Sustainable practices create added value for businesses and visitors in protected natural areas
The project ‘Sustainable Tourism in Enterprises, Parks and Protected Areas’ (STEPPA) comes to a close this month. The results of the research carried out within STEPPA show that the performance of a business improves when sustainable measures are implemented. In addition, eco-labels could improve the experience of tourists in protected areas if they were more recognisable.
STEPPA, funded through the EU grant scheme Knowledge networks for the competitiveness and sustainability of European Tourism, ran from June 2010 until the end of this month. The project involved ten partners from seven European countries including the EUROPARC Federation, Leeds Metropolitan University and the lead partner the University of Eastern Finland. STEPPA specifically examined the added value of sustainable tourism in protected natural areas for local businesses using EUROPARC’s European Charter for Sustainable Tourism in Protected Areas (ECST) as the basis for the research.
Research done by Leeds Metropolitan University on nearly 900 tourism and hospitality businesses from 59 European protected areas showed that sustainability and business performance have a positive impact on each other. The main reasons for acting sustainably are altruistic ones, with savings, marketing benefits, and customer demand raking lower. Unfortunately businesses that claim to undertake a large number of sustainability actions often find it hard to implement specific examples. In general businesses that carryout more sustainability measures believe they have benefitted from them and are more satisfied with their financial performance. Finally green businesses do not communicate this effectively.
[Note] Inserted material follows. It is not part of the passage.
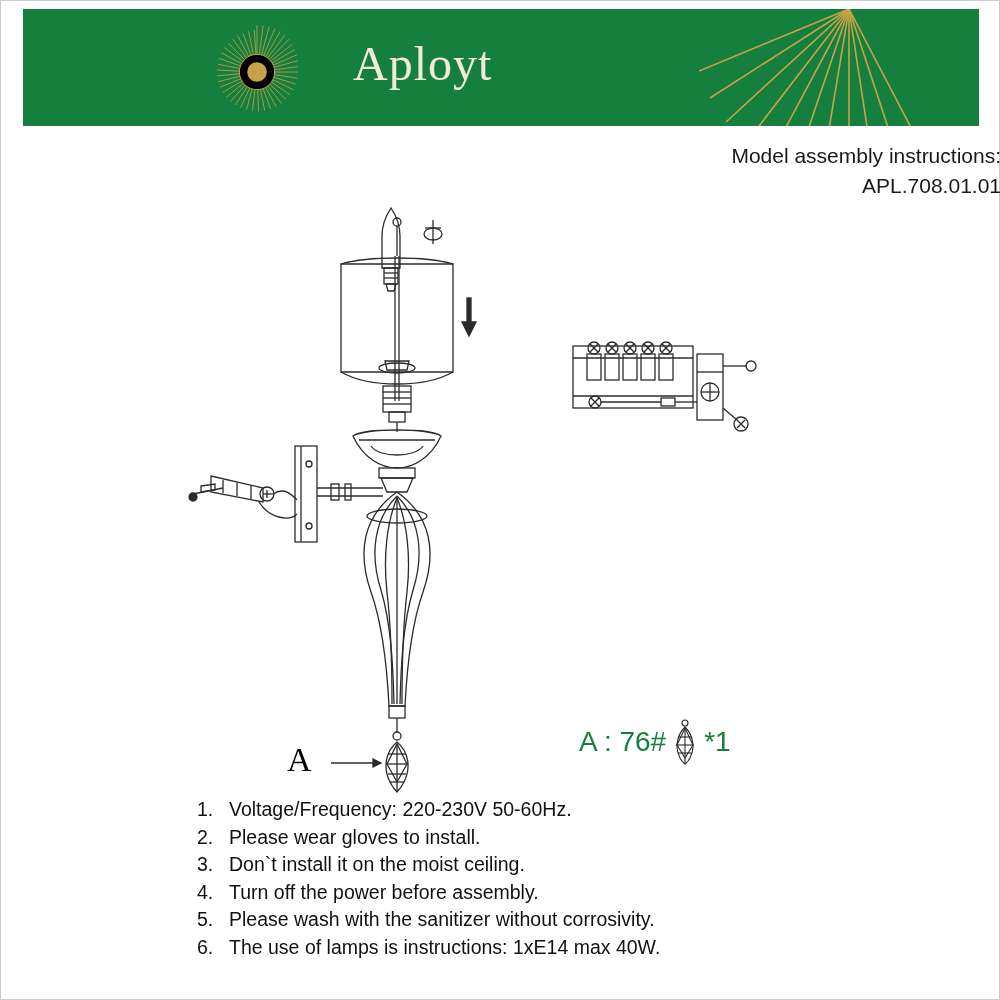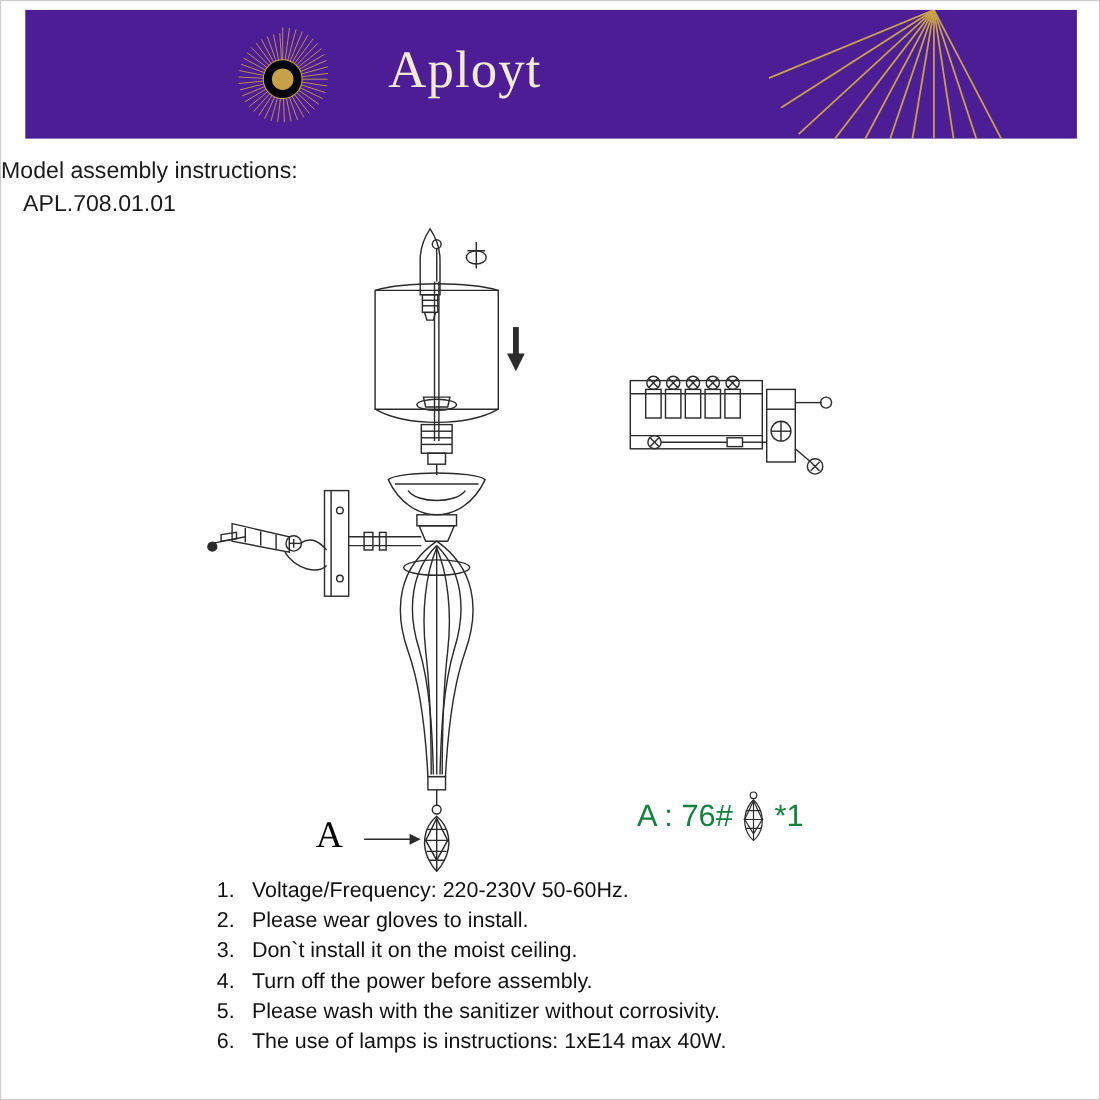"Aployt" .banner { background: #4c1d95 -> #15803d }
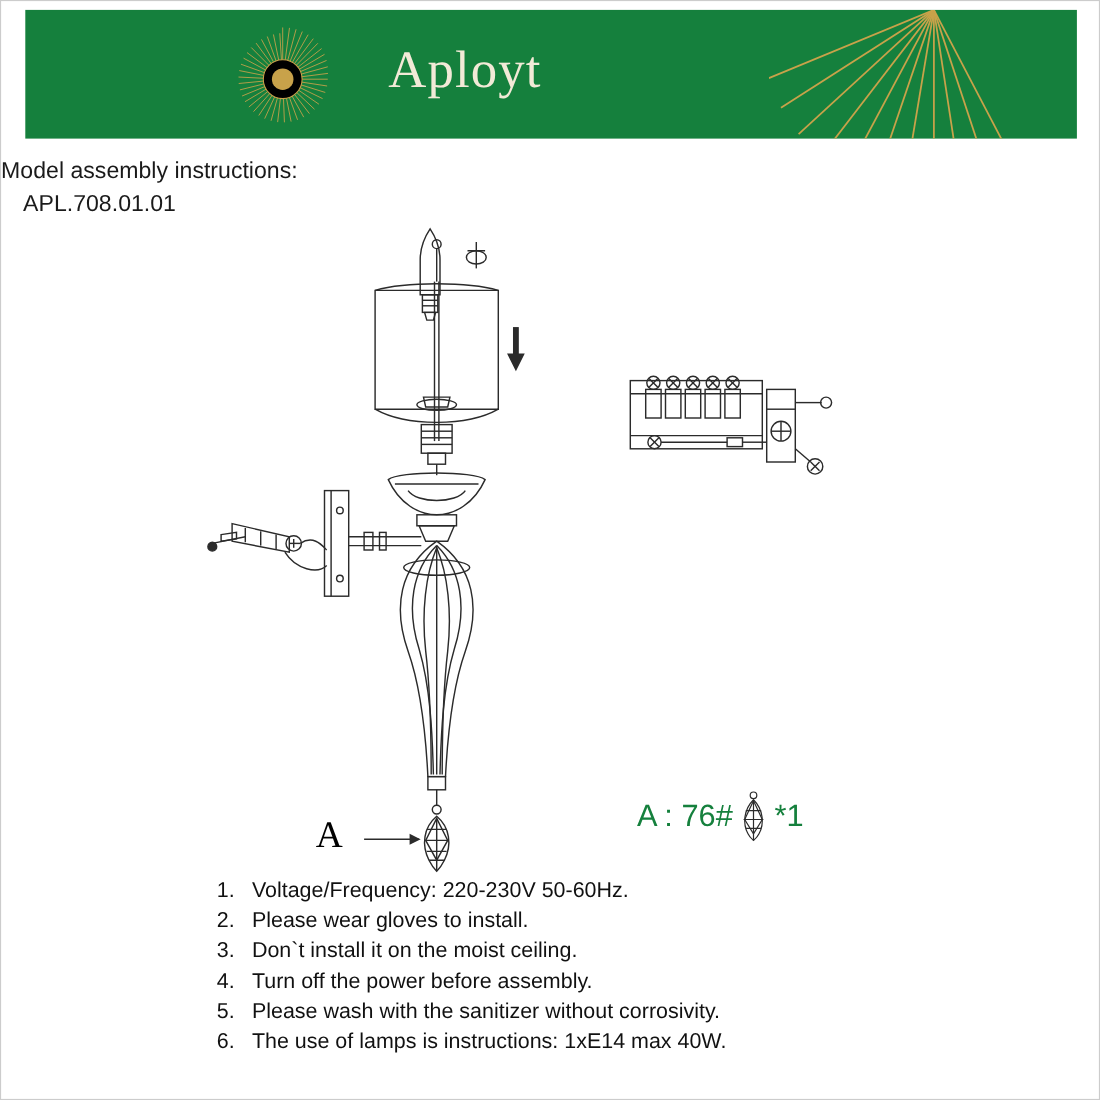"Model assembly instructions:" .title-block { text-align: left -> right }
A second survey was carried out by the University of Eastern Finland on 1300 visitors in protected natural areas across Europe. The aim was to find out visitors' views on sustainability and whether sustainable tourism schemes give added value to their trip. The results showed that there is a definite added value for visitors. In addition, tourists in protected areas are willing to participate in sustainable activities whilst travelling and they have positive opinions on eco-labels. Unfortunately green certificates or eco-labels are not very recognisable to these tourists.
Other project results included a literature review of sustainable practices within the ECST and a document proposing a revised and updated methodology for the ECST with regards to the businesses in the parks participating in the ECST. A summary of each of the research reports are available in English, French, German, Italian and Spanish, and the comprehensive reports in English from www.europarc.org/what-we-do/steppa.